> [Exercise goal]:
All lines from the one that mentions "- (*) $HOME refers" through the last of the entries below must be copied exactly, with both ends kept.

==================================================

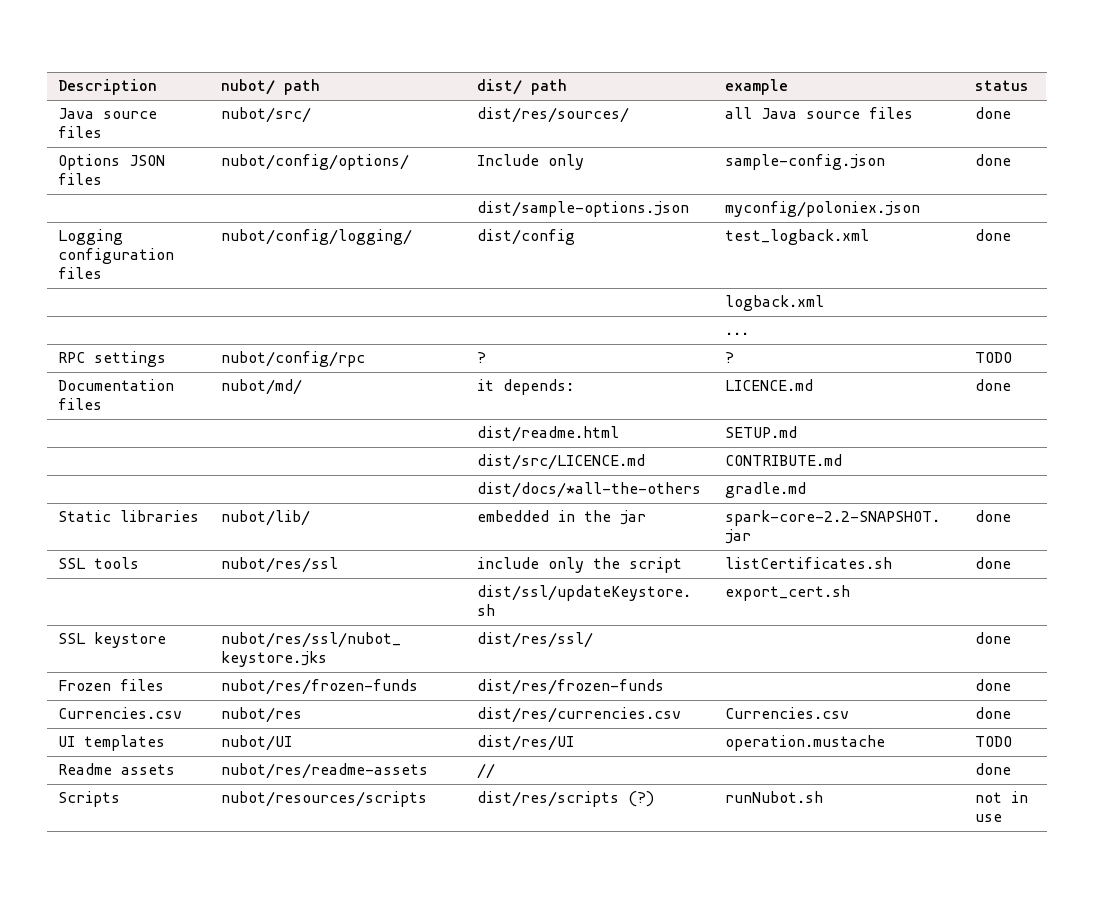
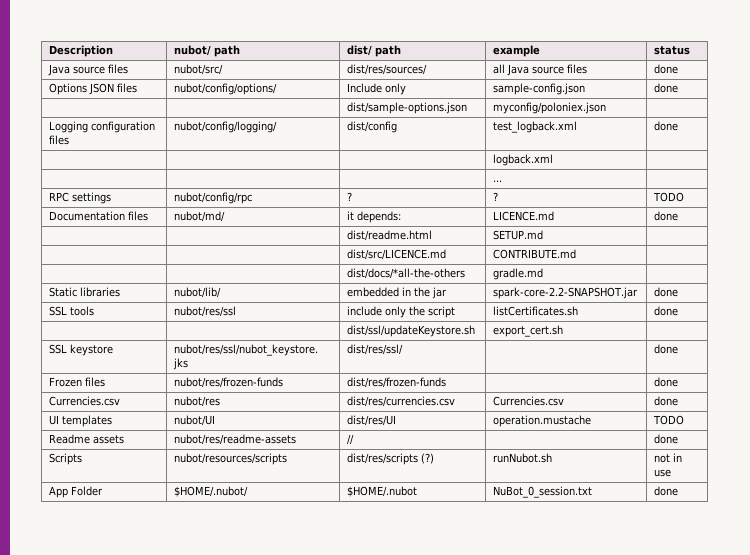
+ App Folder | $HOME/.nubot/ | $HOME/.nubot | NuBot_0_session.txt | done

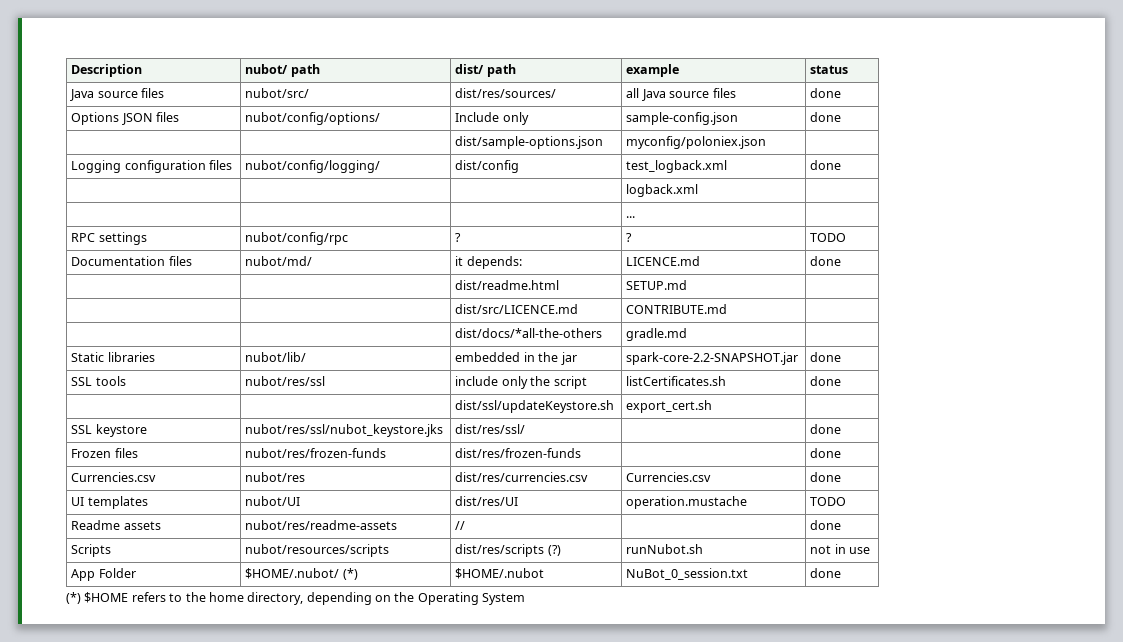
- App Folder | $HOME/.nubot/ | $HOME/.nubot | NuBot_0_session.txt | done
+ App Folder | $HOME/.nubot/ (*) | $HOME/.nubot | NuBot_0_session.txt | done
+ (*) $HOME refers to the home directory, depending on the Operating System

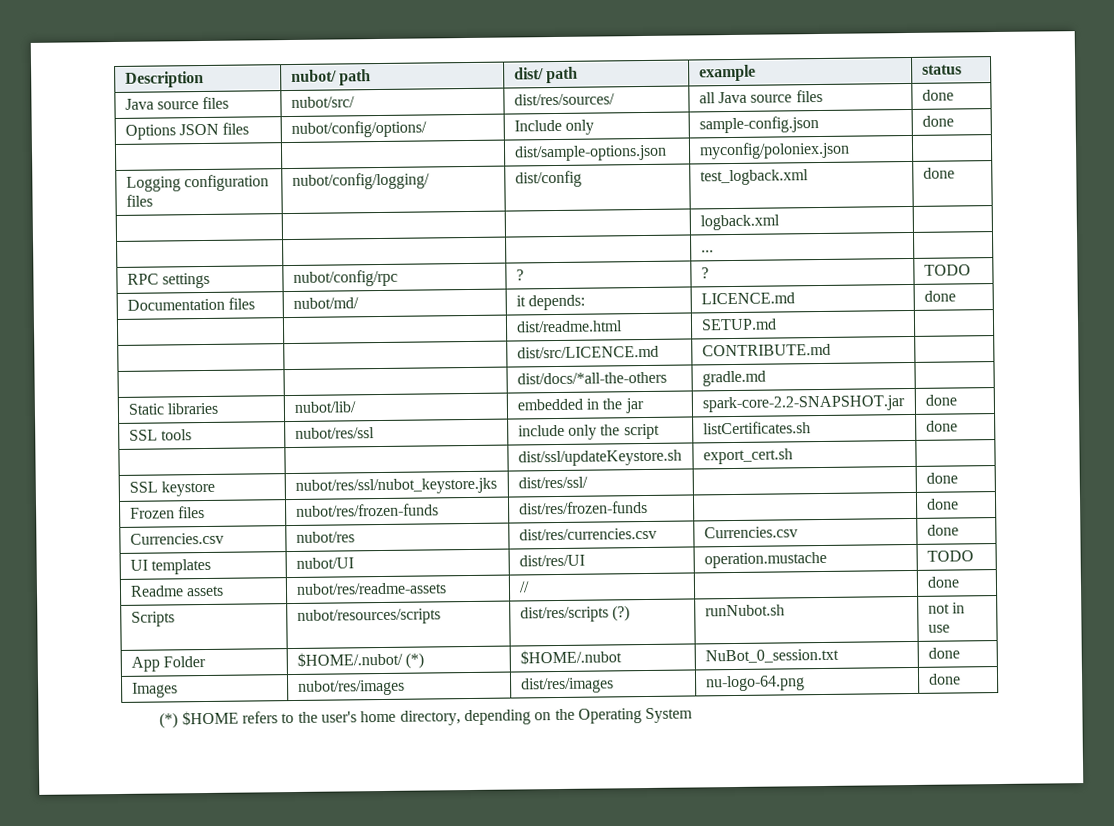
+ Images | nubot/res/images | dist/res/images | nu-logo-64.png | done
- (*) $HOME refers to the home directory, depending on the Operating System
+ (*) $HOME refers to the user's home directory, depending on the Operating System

==================================================

> [Response below]:
- (*) $HOME refers to the home directory, depending on the Operating System
+ (*) $HOME refers to the user's home directory, depending on the Operating System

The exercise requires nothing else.